Records from a dataset
+ + + + +
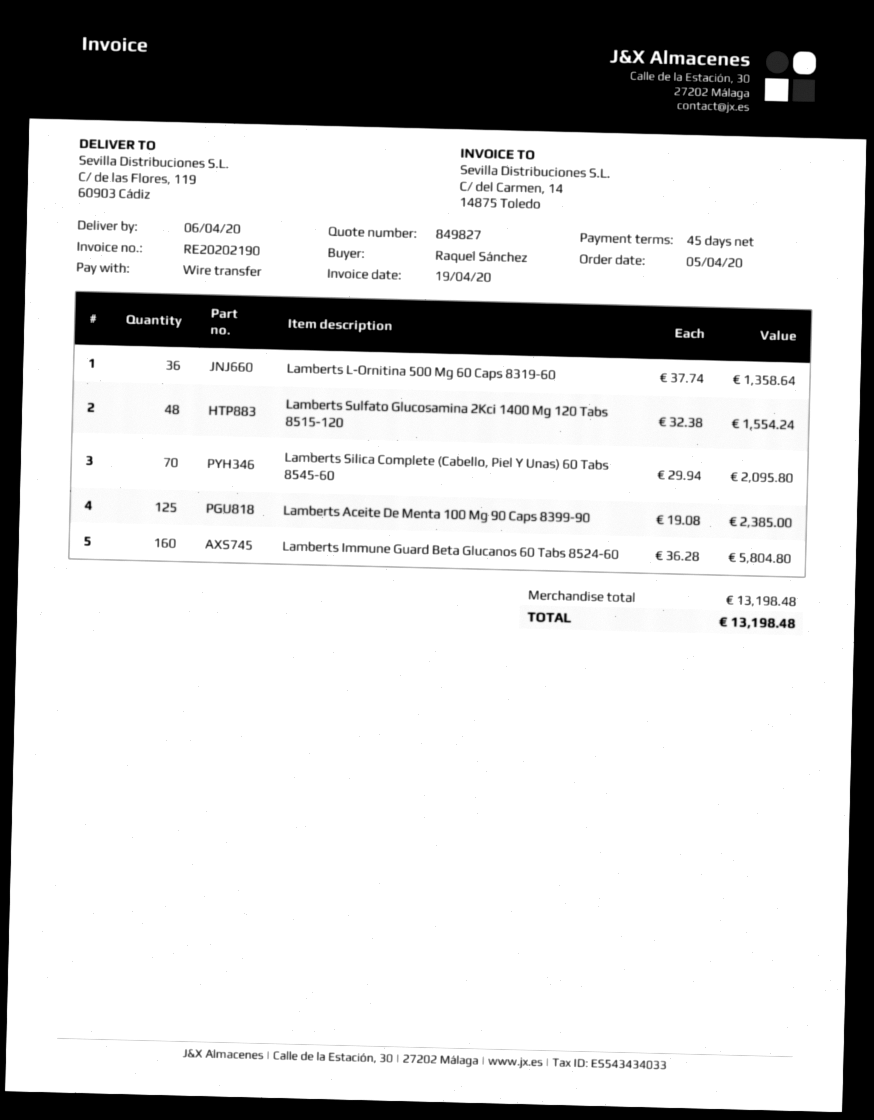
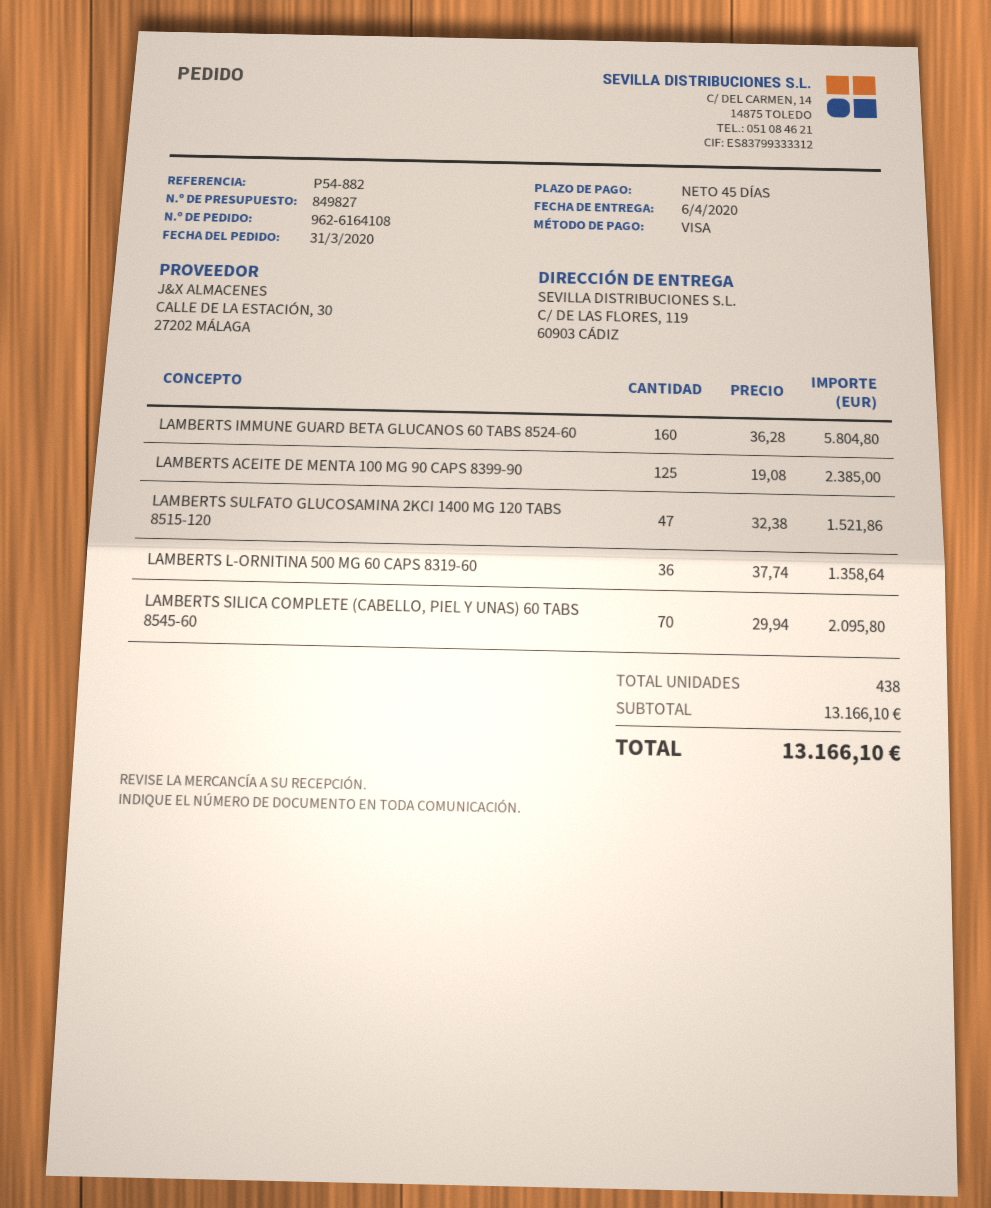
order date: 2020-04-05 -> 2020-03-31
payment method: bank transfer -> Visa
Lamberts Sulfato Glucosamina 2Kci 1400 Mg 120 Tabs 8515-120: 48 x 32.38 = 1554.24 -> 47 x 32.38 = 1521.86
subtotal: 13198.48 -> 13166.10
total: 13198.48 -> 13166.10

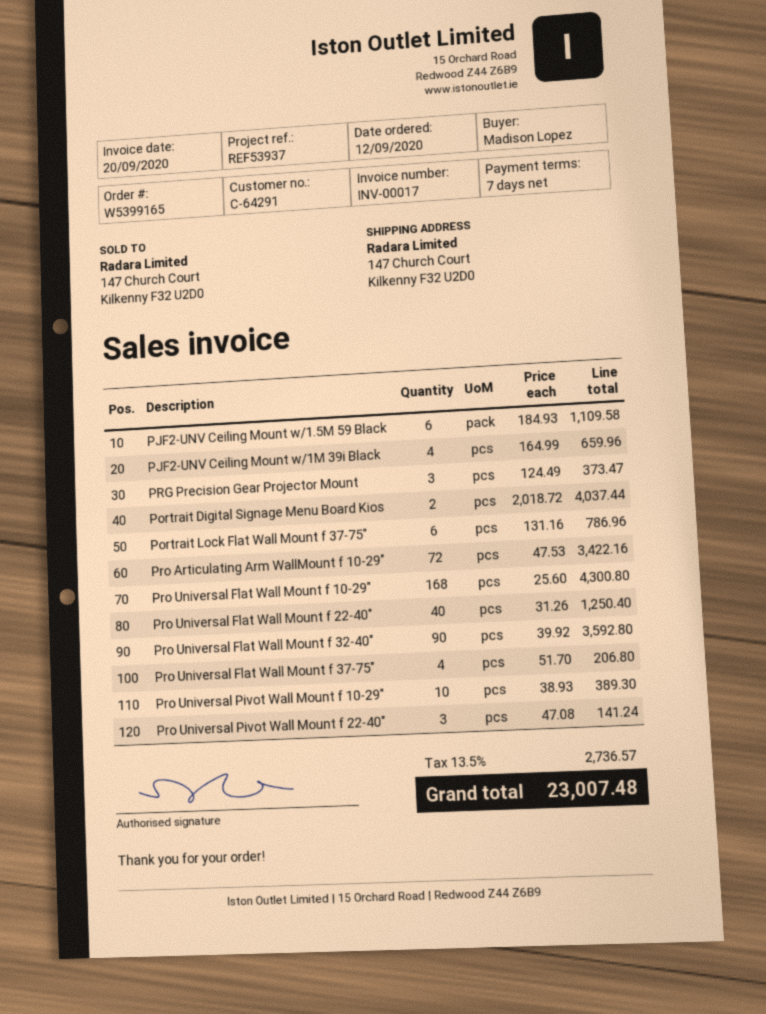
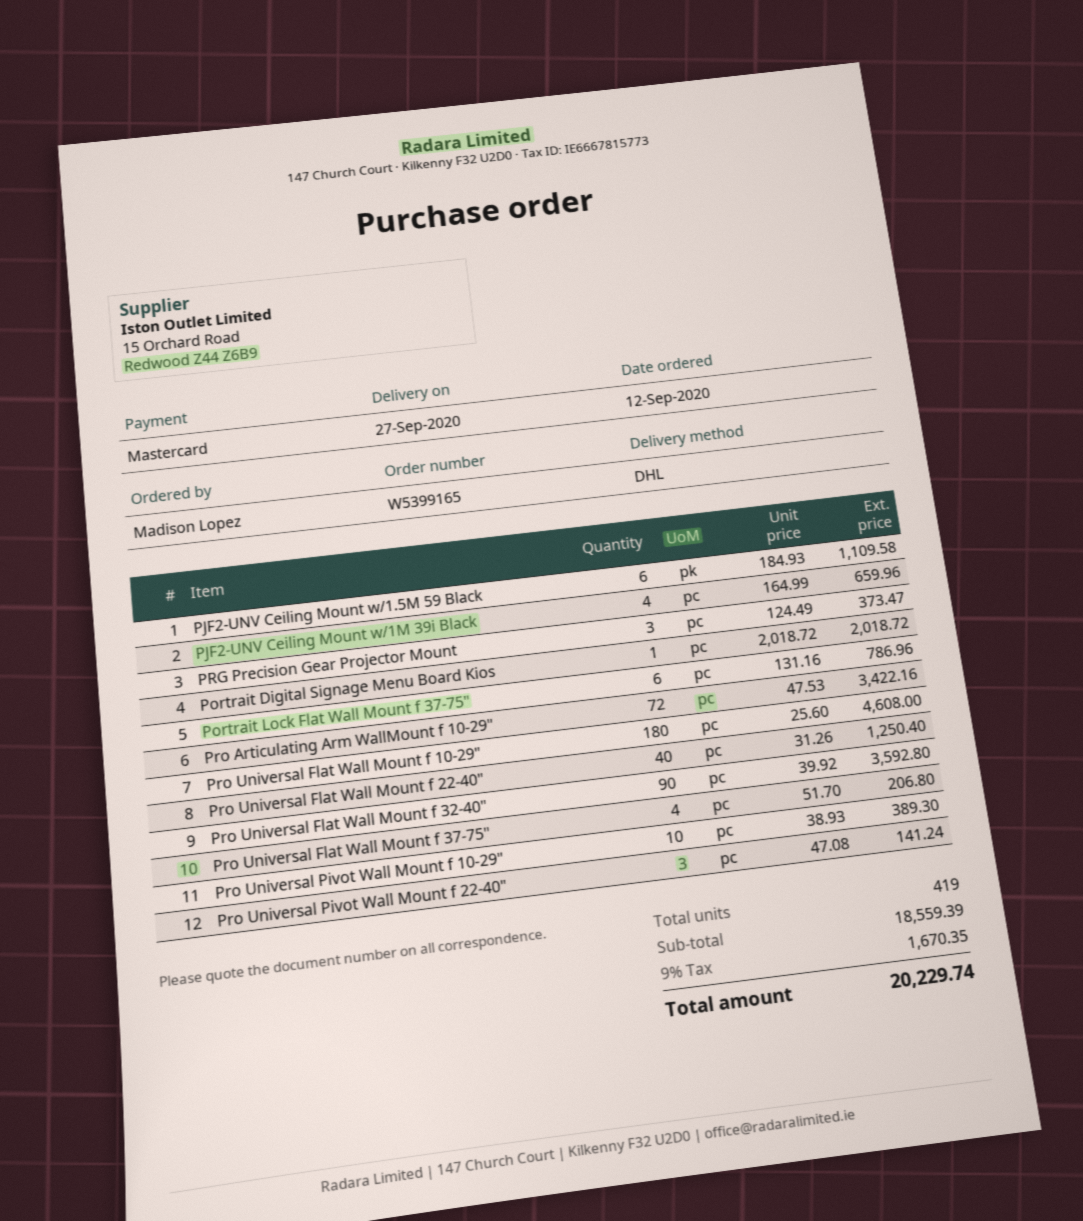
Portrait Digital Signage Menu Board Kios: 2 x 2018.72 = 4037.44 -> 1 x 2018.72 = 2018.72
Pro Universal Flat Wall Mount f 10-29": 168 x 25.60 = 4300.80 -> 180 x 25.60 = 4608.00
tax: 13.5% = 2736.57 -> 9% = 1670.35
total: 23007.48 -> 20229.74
+ + + + +
» **Problem**:
Of the entries above, print exactly those lines that run from the one containing "Lamberts Sulfato Glucosamina" through the last line, excluding any pictures.

» **Answer to this problem**:
Lamberts Sulfato Glucosamina 2Kci 1400 Mg 120 Tabs 8515-120: 48 x 32.38 = 1554.24 -> 47 x 32.38 = 1521.86
subtotal: 13198.48 -> 13166.10
total: 13198.48 -> 13166.10

Portrait Digital Signage Menu Board Kios: 2 x 2018.72 = 4037.44 -> 1 x 2018.72 = 2018.72
Pro Universal Flat Wall Mount f 10-29": 168 x 25.60 = 4300.80 -> 180 x 25.60 = 4608.00
tax: 13.5% = 2736.57 -> 9% = 1670.35
total: 23007.48 -> 20229.74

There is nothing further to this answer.